Walmart Asked Gun Owners to Stop Carrying Guns in Their Stores. This Group Is Defying Them.

They say Walmart's request is just an attempt to "get the gun haters to leave them alone.”

A Texas gun rights group claims many of its 38,000 members have openly carried their weapons in different Walmart locations in the last week without any problems, despite the corporation’s new policy “respectfully requesting” customers to leave their firearms at home.

Open Carry Texas’ Vice President, David Amad, told the New York Times that he thinks Walmart’s policy was just lip service to the gun control lobby. “They are ducking the issue,” Amad told the Times. “They are trying to get the gun haters to leave them alone.”


The historically gun-friendly corporation announced its new policy on Sept. 3, almost exactly a month after a white nationalist armed with an AR-style rifle opened fire on a Walmart in El Paso, leaving 22 people dead. They also curtailed the sale of most ammo.

Other major chains followed suit: Since Walmart’s announcement, Kroger, CVS, Walgreens and Wegmans also issued statements asking customers to refrain from openly carrying their guns in stores, even if it’s in one of the 26 states where open carry is legal.

Walmart’s decision came after gun control groups pressured the company and some of its own white-collar employees staged walkouts and organized petitions following the El Paso shooting. The corporation received positive press from gun control groups.

But Open Carry Texas’ experiment suggests that their new open carry policy is largely toothless.

When Walmart president and CEO Doug McMillon announced the policy, he said that the ultimate goal was to take a “non-confrontational approach” toward customers.
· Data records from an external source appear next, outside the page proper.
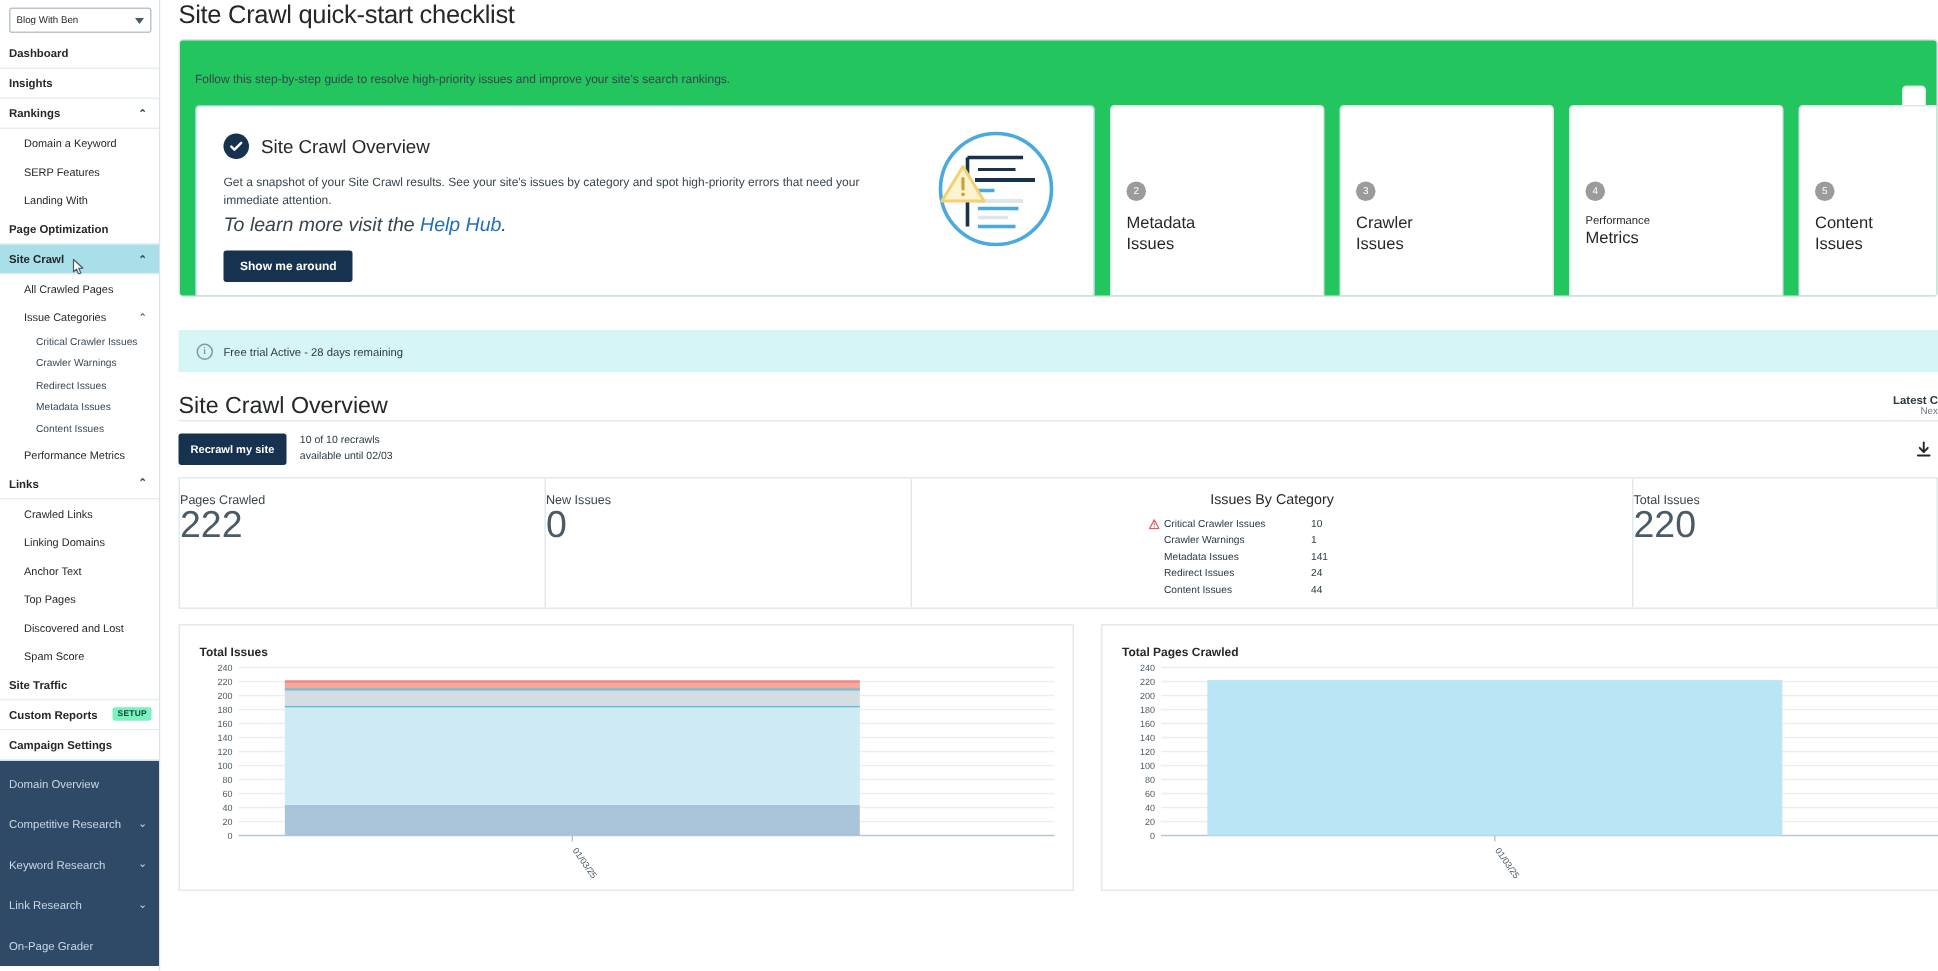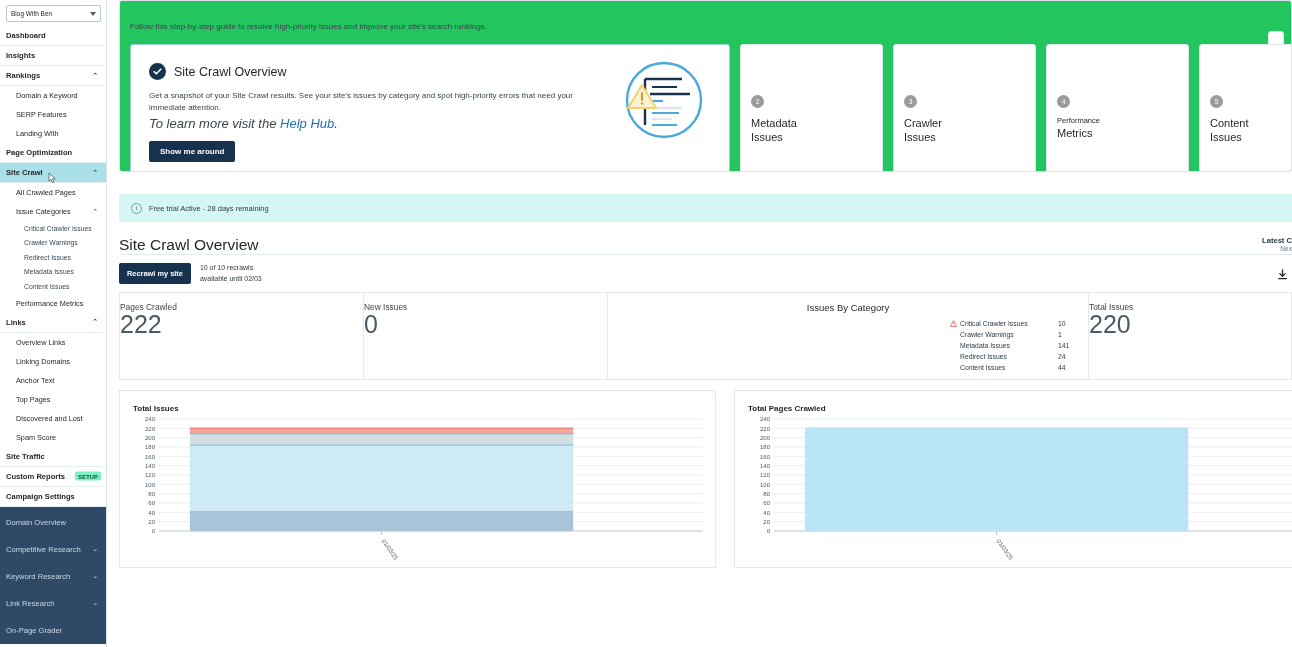"Site Crawl quick-start checklist" div.page-title { html: none -> <div>Site Crawl quick-start checklist</div> }
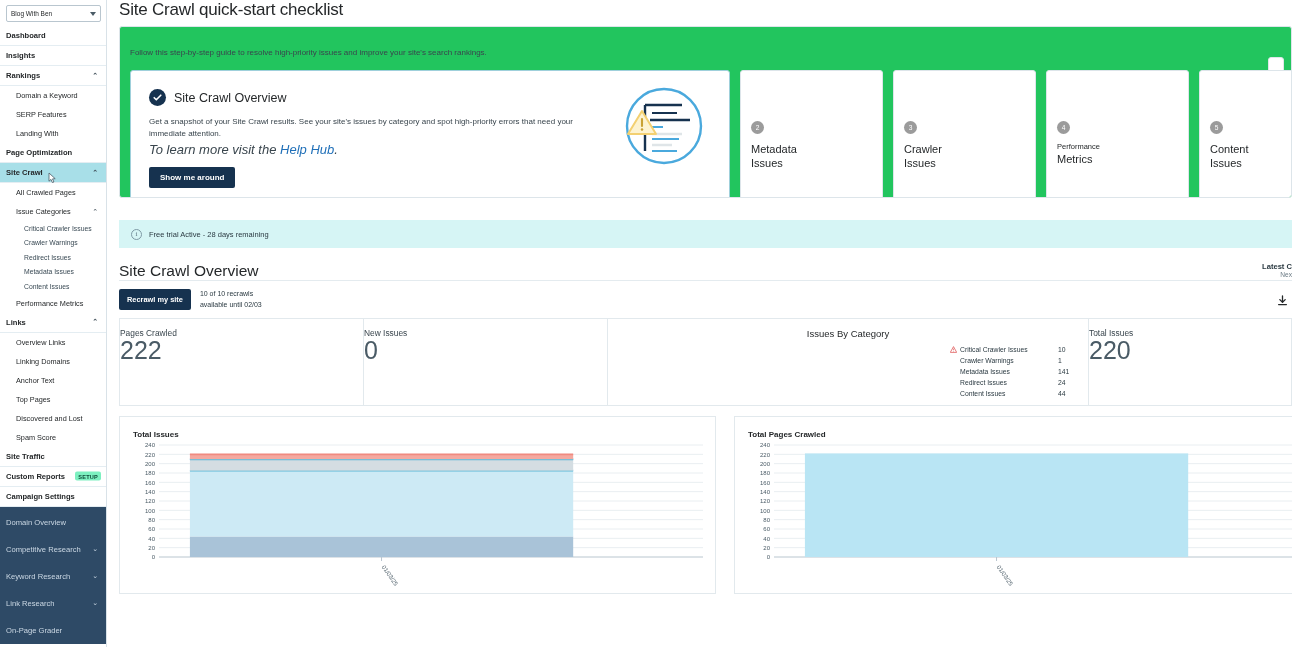"Issues By Category" .stat-cell.c3 { align-items: flex-end -> flex-start }
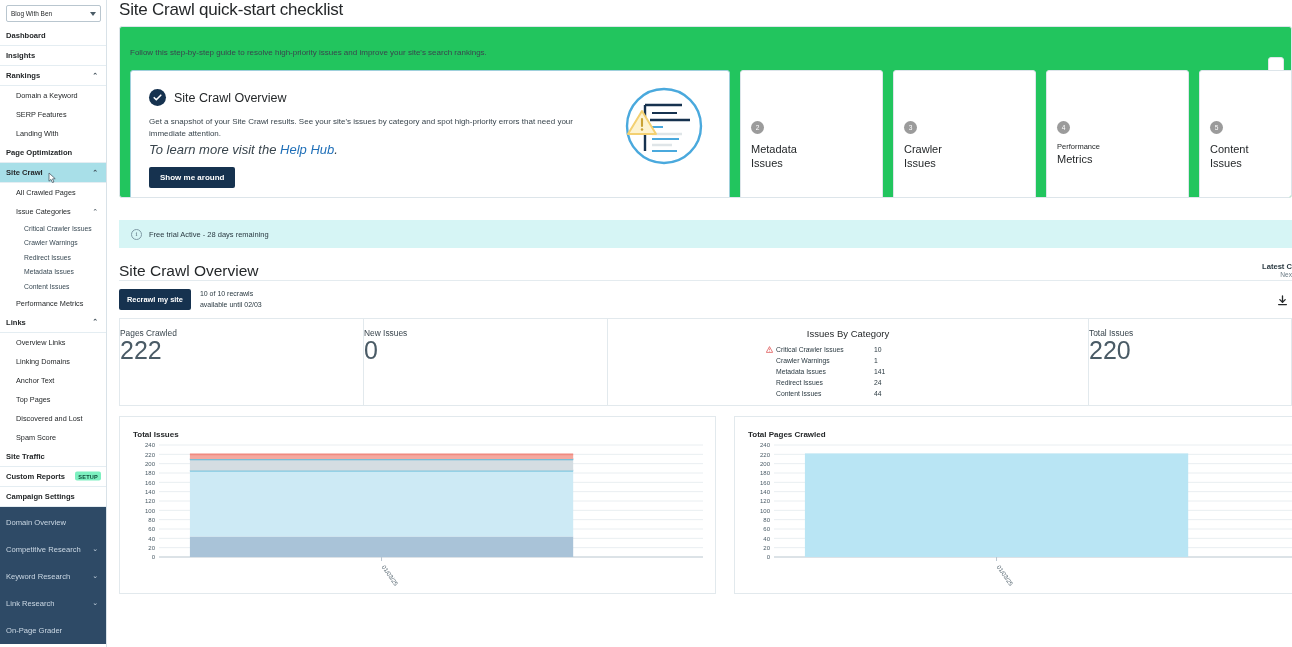"Overview Links" span { text: Overview -> Crawled }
“We will treat law-abiding customers with respect,” Walmart spokesperson Kory Lundberg told VICE News last week. “Our first priority is safety. We will be providing new signage to help communicate this policy in the coming weeks.”

Neither Walmart nor Open Carry Texas responded to VICE News’ requests for comment for this story.

Cover: This Nov. 9, 2018, file photo shows a Walmart Supercenter in Houston. (AP Photo/David J. Phillip, File)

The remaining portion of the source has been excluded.